Similar content being viewed by others
Avoid common mistakes on your manuscript.
Introduction
The genetic aetiology of most common complex diseases such as, for example, cancer, diabetes and asthma is still poorly understood. General progress in this direction has been hampered by the fact that the diseases in question result from a large number of genetic and environmental factors, each with only a small effect upon disease risk. The consequent causative complexity is exacerbated further by a number of related phenomena (Manolio et al. 2009) including gene–gene (G × G) and gene-environment (G × E) interaction, among others.

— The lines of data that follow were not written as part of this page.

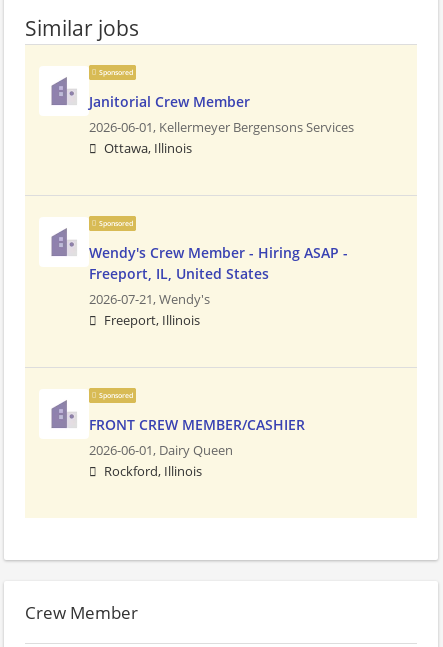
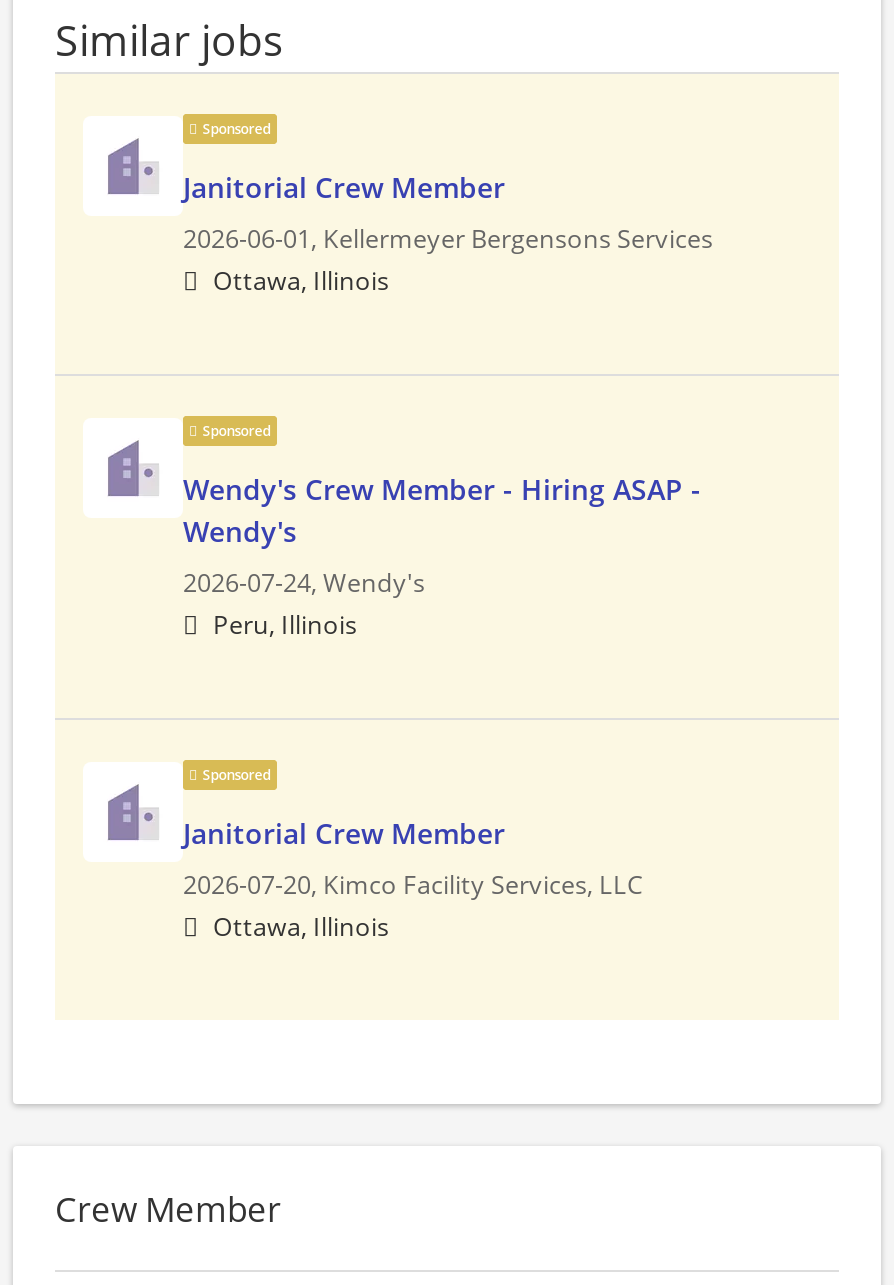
- Freeport, IL, United States
- 2026-07-21, Wendy's
- Freeport, Illinois
+ Wendy's
+ 2026-07-24, Wendy's
+ Peru, Illinois

- FRONT CREW MEMBER/CASHIER
- 2026-06-01, Dairy Queen
- Rockford, Illinois
+ Janitorial Crew Member
+ 2026-07-20, Kimco Facility Services, LLC
+ Ottawa, Illinois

The precise meaning of ‘interaction’ depends upon the context in which this expression is being used as either a biological or a statistical term (Cordell 2002; Dempfle et al. 2008). Biological interaction usually refers to the combined effect of two causal factors that interact physically or chemically, or that affect the same disease-relevant biological pathway (Yang and Khoury 1997). Statistical interaction, by contrast, is defined as the “departure from additivity of effects on a specific outcome scale” (Rothman et al. 2008). It is tantamount to so-called ‘effect modification’, meaning that the risk difference associated with one factor on a specific scale depends upon the presence or absence of the other risk factor. In the following, we will focus upon the statistical interaction of two risk factors on the logit scale, i.e. we shall deal with departures from the multiplicity of the corresponding odds ratios (OR). Ideally, statistical interaction points towards plausible biological interaction, but the two need not necessarily coincide (Cowman and Koyutürk 2017).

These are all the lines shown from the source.